TRY IT -> Scan the records for the word "style". Copy each line that includes it.

(Front-end code edit data)
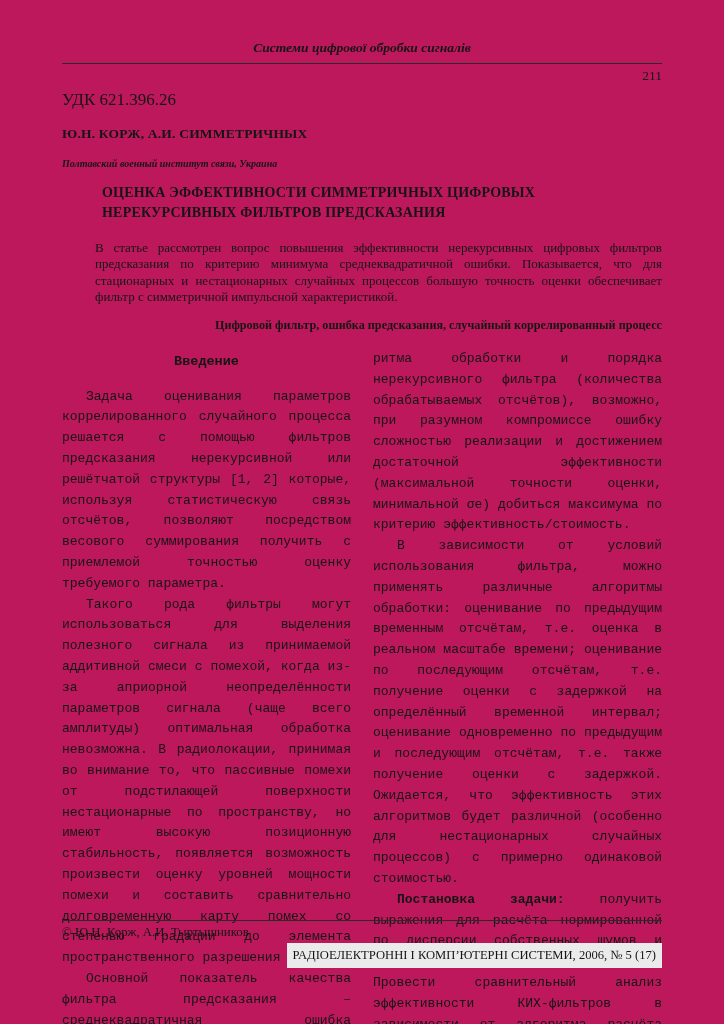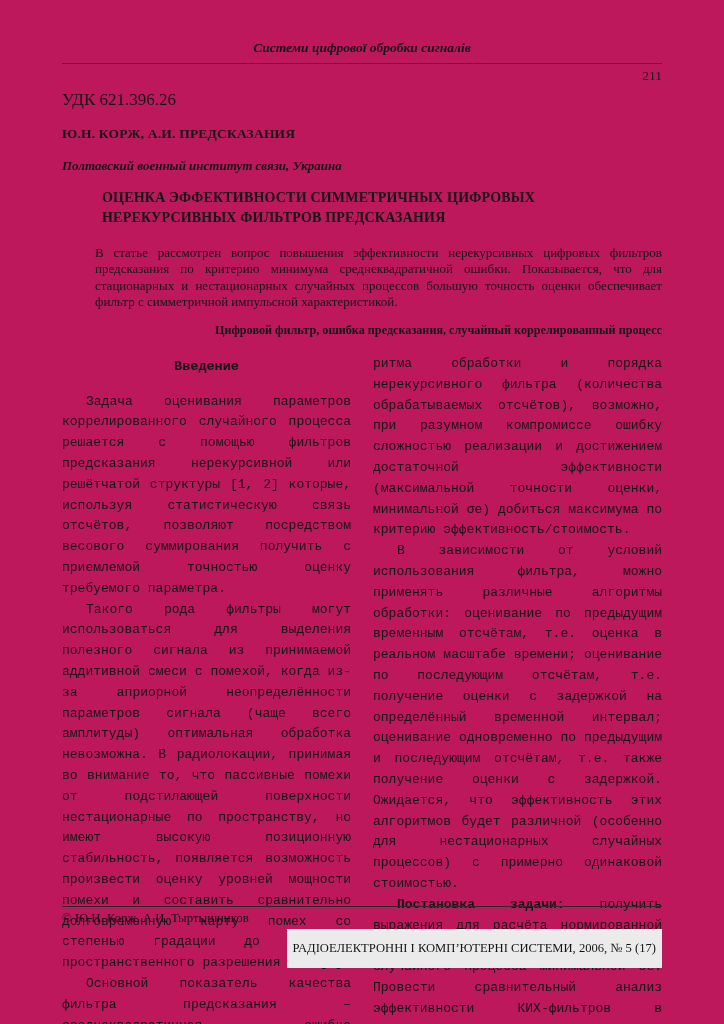--- a/index.html
+++ b/index.html
@@ -31,21 +31,21 @@
     font-style:normal; font-weight:normal;margin-top:12px;
   }
   .rule {
     border:none;
     border-top:1.6px solid #2a2a2a;
     height:0;
     margin-top:7px;
   }
   .udc { margin-top:26px; font-size:17px; }
   .authors { margin-top:16px; font-weight:bold; font-size:13.5px; letter-spacing:0.2px; }
-  .affiliation { margin-top:16px; font-weight:bold; font-style:italic; font-size:13px; }
+  .affiliation { margin-top:16px; font-weight:bold; font-style:italic; font-size:10px; }
   .title {
     margin:14px auto 0;
     max-width:520px;
     text-align:left;
     font-weight:bold;
     font-size:14px;
     line-height:1.45;
     letter-spacing:0.2px;
   }
   .abstract {
@@ -87,37 +87,37 @@
   }
   .copyright { margin-top:4px; font-size:12.8px; }
   .journal-row {
     margin-top:3px;
     display:flex;
     justify-content:flex-end;
   }
   .journal-line {
     font-size:12.6px;
     background:#ebebeb;
-    padding:12px 6px;
+    padding:5px 6px;
     white-space:nowrap;
   }
 </style>
 </head>
 <body>
 
 <div class="page">
 
   <div class="running-head">
     <span>Системи цифрової обробки сигналів</span>
     <span class="pageno">211</span>
   </div>
   <div class="rule"></div>
 
   <div class="udc">УДК 621.396.26</div>
-  <div class="authors">Ю.Н. КОРЖ, А.И. ПРЕДСКАЗАНИЯ</div>
+  <div class="authors">Ю.Н. КОРЖ, А.И. СИММЕТРИЧНЫХ</div>
   <div class="affiliation">Полтавский военный институт связи, Украина</div>
 
   <h1 class="title">ОЦЕНКА ЭФФЕКТИВНОСТИ СИММЕТРИЧНЫХ ЦИФРОВЫХ НЕРЕКУРСИВНЫХ ФИЛЬТРОВ ПРЕДСКАЗАНИЯ</h1>
 
   <p class="abstract">В статье рассмотрен вопрос повышения эффективности нерекурсивных цифровых фильтров предсказания по критерию минимума среднеквадратичной ошибки. Показывается, что для стационарных и нестационарных случайных процессов большую точность оценки обеспечивает фильтр с симметричной импульсной характеристикой.</p>
 
   <p class="keywords">Цифровой фильтр, ошибка предсказания, случайный коррелированный процесс</p>
 
   <div class="columns">
     <div class="col">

SOLUTION BELOW ->
     font-style:normal; font-weight:normal;margin-top:12px;
-  .affiliation { margin-top:16px; font-weight:bold; font-style:italic; font-size:13px; }
+  .affiliation { margin-top:16px; font-weight:bold; font-style:italic; font-size:10px; }
 </style>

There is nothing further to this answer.